+++ DATA UNDER STUDY
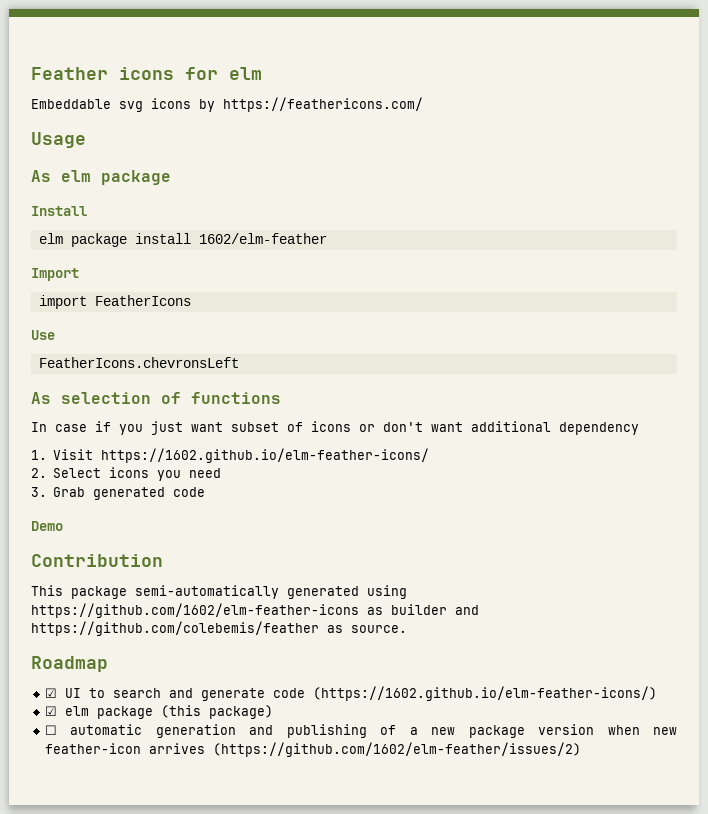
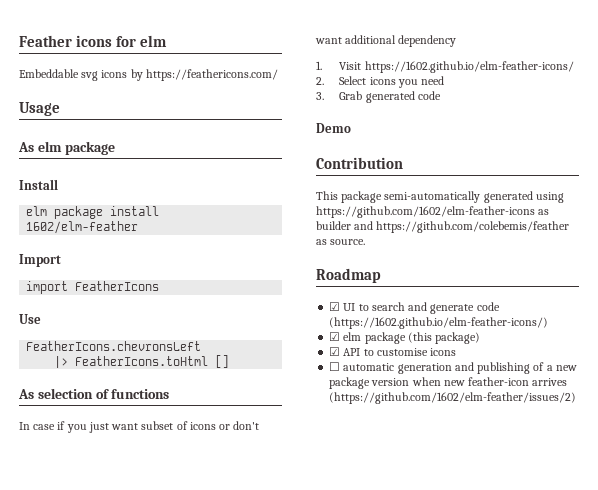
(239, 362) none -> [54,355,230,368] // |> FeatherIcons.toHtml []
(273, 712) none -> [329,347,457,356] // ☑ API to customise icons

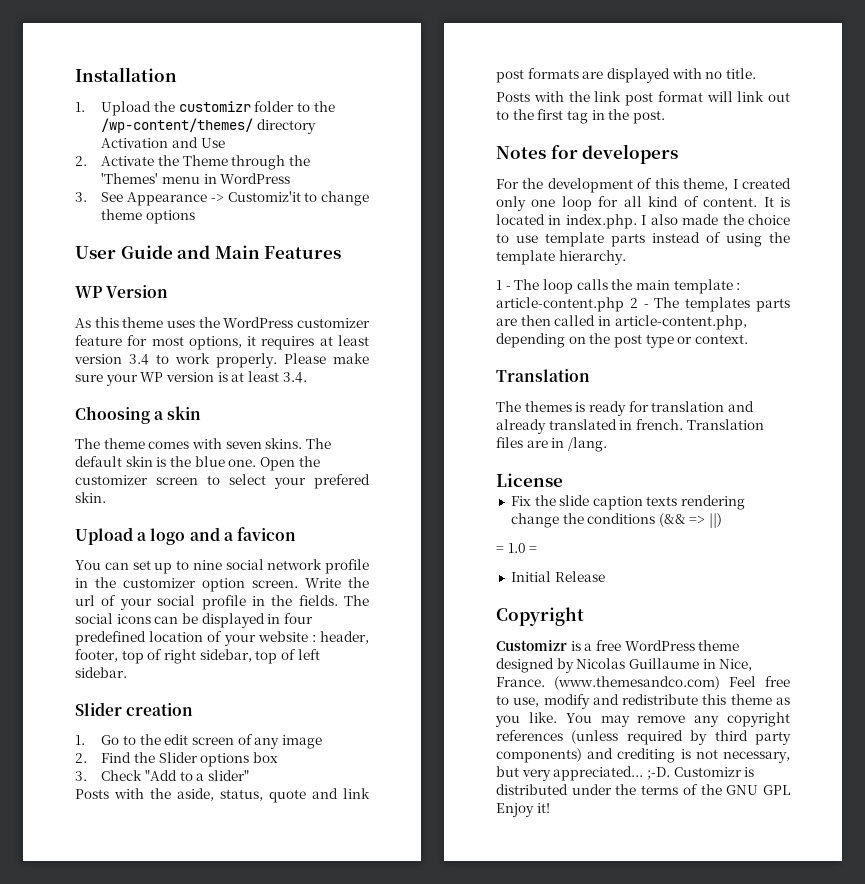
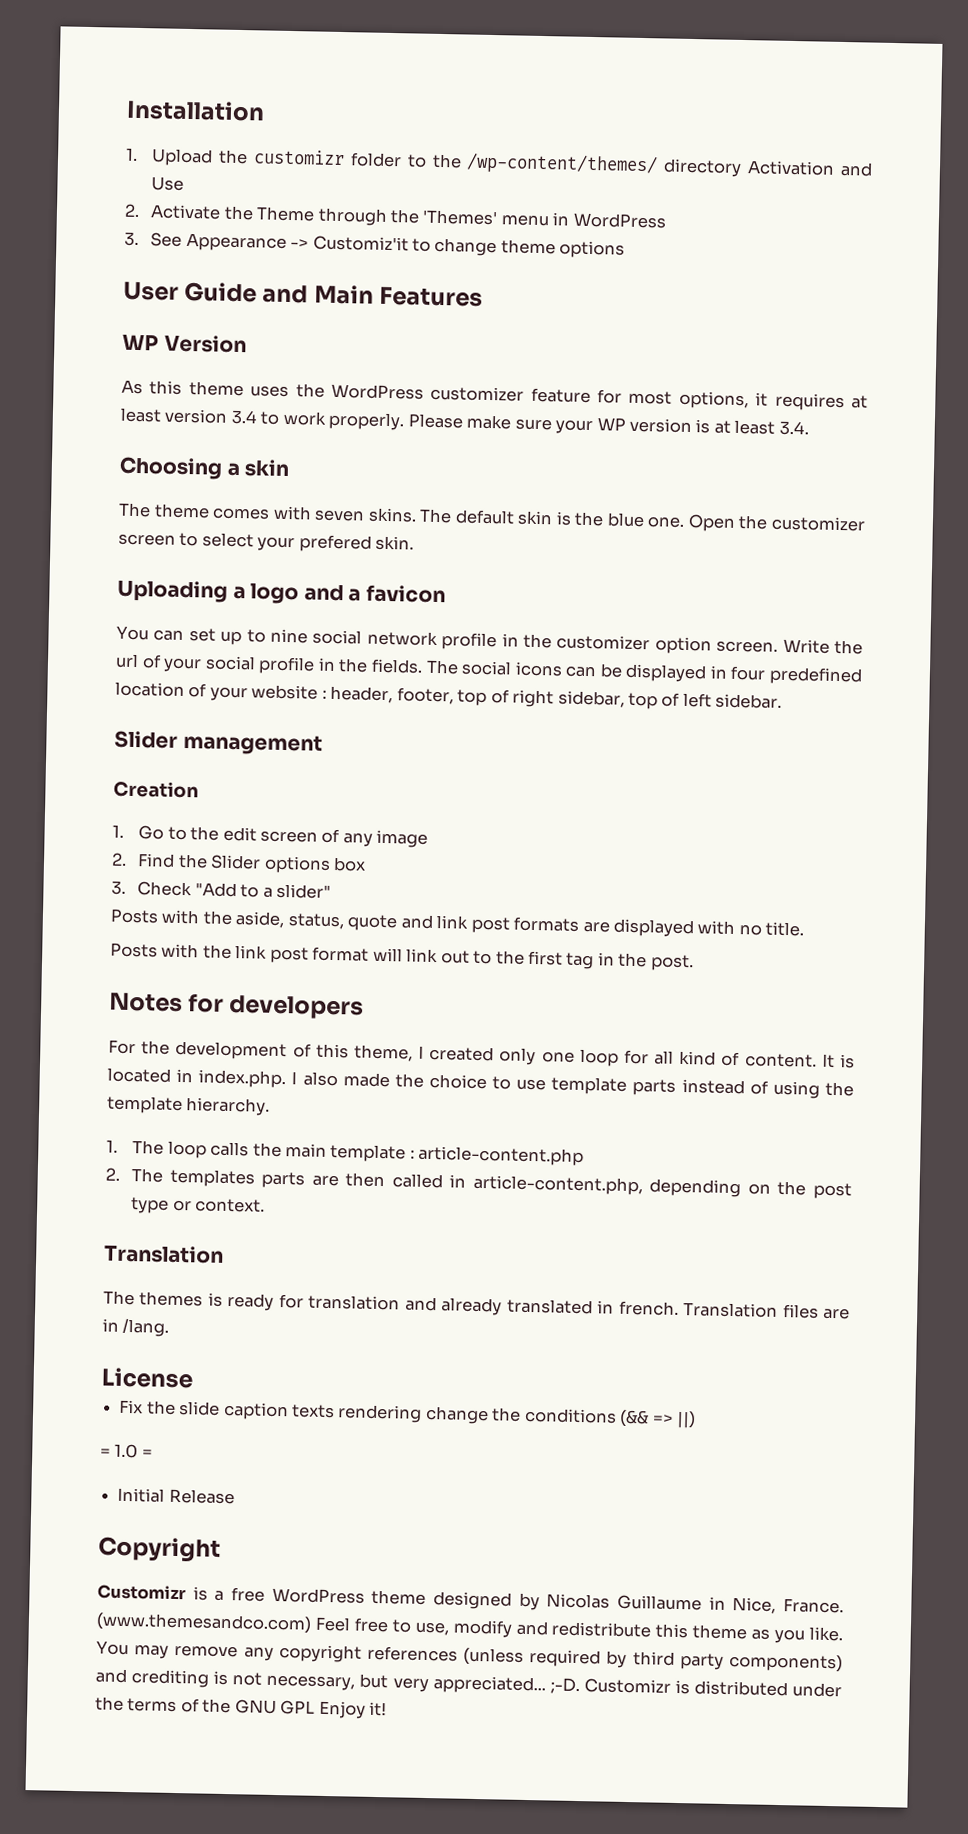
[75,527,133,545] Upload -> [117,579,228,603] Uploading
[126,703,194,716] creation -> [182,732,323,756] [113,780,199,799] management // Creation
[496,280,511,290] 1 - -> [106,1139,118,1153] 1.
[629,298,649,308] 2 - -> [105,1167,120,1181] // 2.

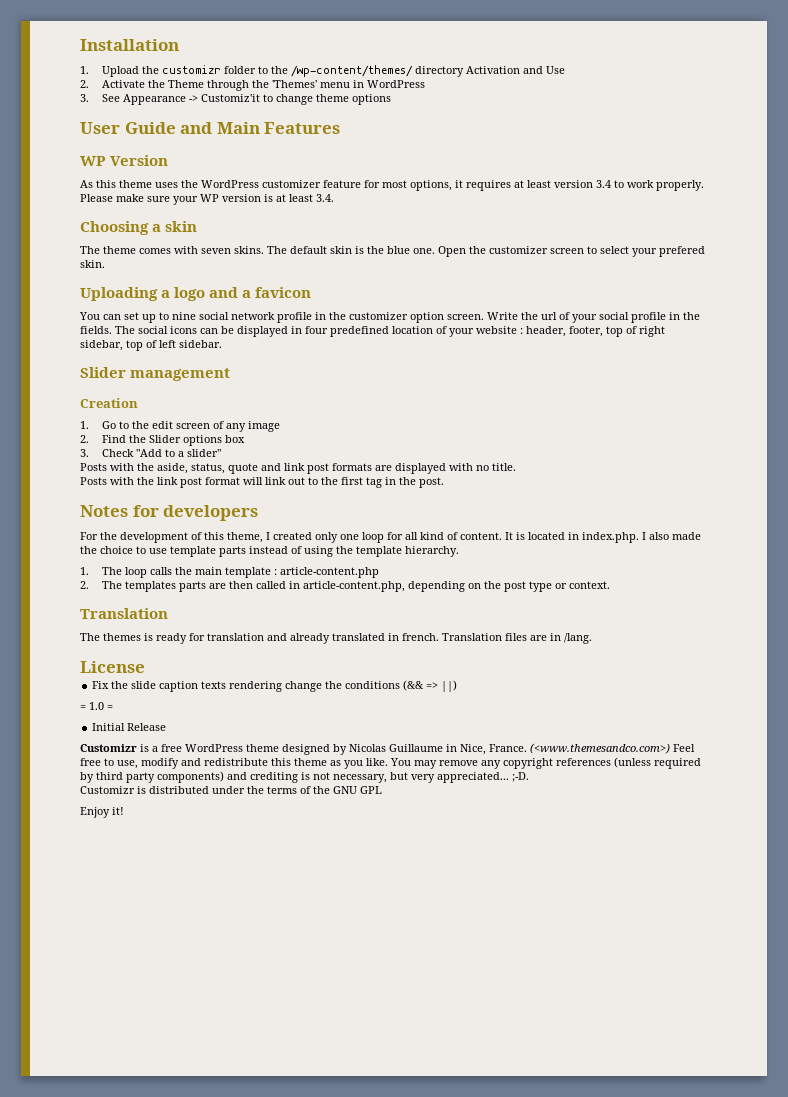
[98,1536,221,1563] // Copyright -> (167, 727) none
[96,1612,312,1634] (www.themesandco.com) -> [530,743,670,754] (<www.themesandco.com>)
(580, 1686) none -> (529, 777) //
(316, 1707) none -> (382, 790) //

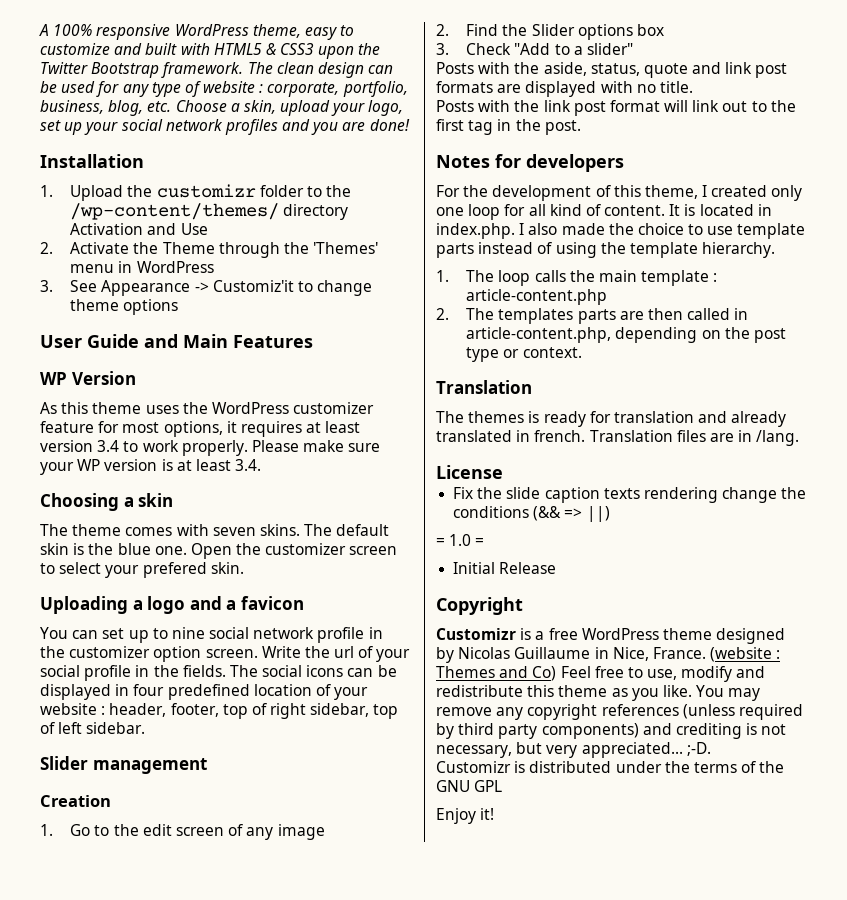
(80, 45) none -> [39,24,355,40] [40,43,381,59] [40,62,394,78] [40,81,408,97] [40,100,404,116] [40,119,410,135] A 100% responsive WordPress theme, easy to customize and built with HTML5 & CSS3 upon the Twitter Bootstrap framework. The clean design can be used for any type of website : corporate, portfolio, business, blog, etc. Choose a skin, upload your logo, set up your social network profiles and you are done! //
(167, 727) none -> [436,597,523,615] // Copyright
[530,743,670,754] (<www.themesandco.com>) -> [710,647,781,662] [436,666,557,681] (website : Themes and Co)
++++++
• _EXERCISE REQUIREMENTS_
Each entry above should come back word for word, and no picture should come with it.

• _ANSWER SPACE_
(239, 362) none -> [54,355,230,368] // |> FeatherIcons.toHtml []
(273, 712) none -> [329,347,457,356] // ☑ API to customise icons

[75,527,133,545] Upload -> [117,579,228,603] Uploading
[126,703,194,716] creation -> [182,732,323,756] [113,780,199,799] management // Creation
[496,280,511,290] 1 - -> [106,1139,118,1153] 1.
[629,298,649,308] 2 - -> [105,1167,120,1181] // 2.

[98,1536,221,1563] // Copyright -> (167, 727) none
[96,1612,312,1634] (www.themesandco.com) -> [530,743,670,754] (<www.themesandco.com>)
(580, 1686) none -> (529, 777) //
(316, 1707) none -> (382, 790) //

(80, 45) none -> [39,24,355,40] [40,43,381,59] [40,62,394,78] [40,81,408,97] [40,100,404,116] [40,119,410,135] A 100% responsive WordPress theme, easy to customize and built with HTML5 & CSS3 upon the Twitter Bootstrap framework. The clean design can be used for any type of website : corporate, portfolio, business, blog, etc. Choose a skin, upload your logo, set up your social network profiles and you are done! //
(167, 727) none -> [436,597,523,615] // Copyright
[530,743,670,754] (<www.themesandco.com>) -> [710,647,781,662] [436,666,557,681] (website : Themes and Co)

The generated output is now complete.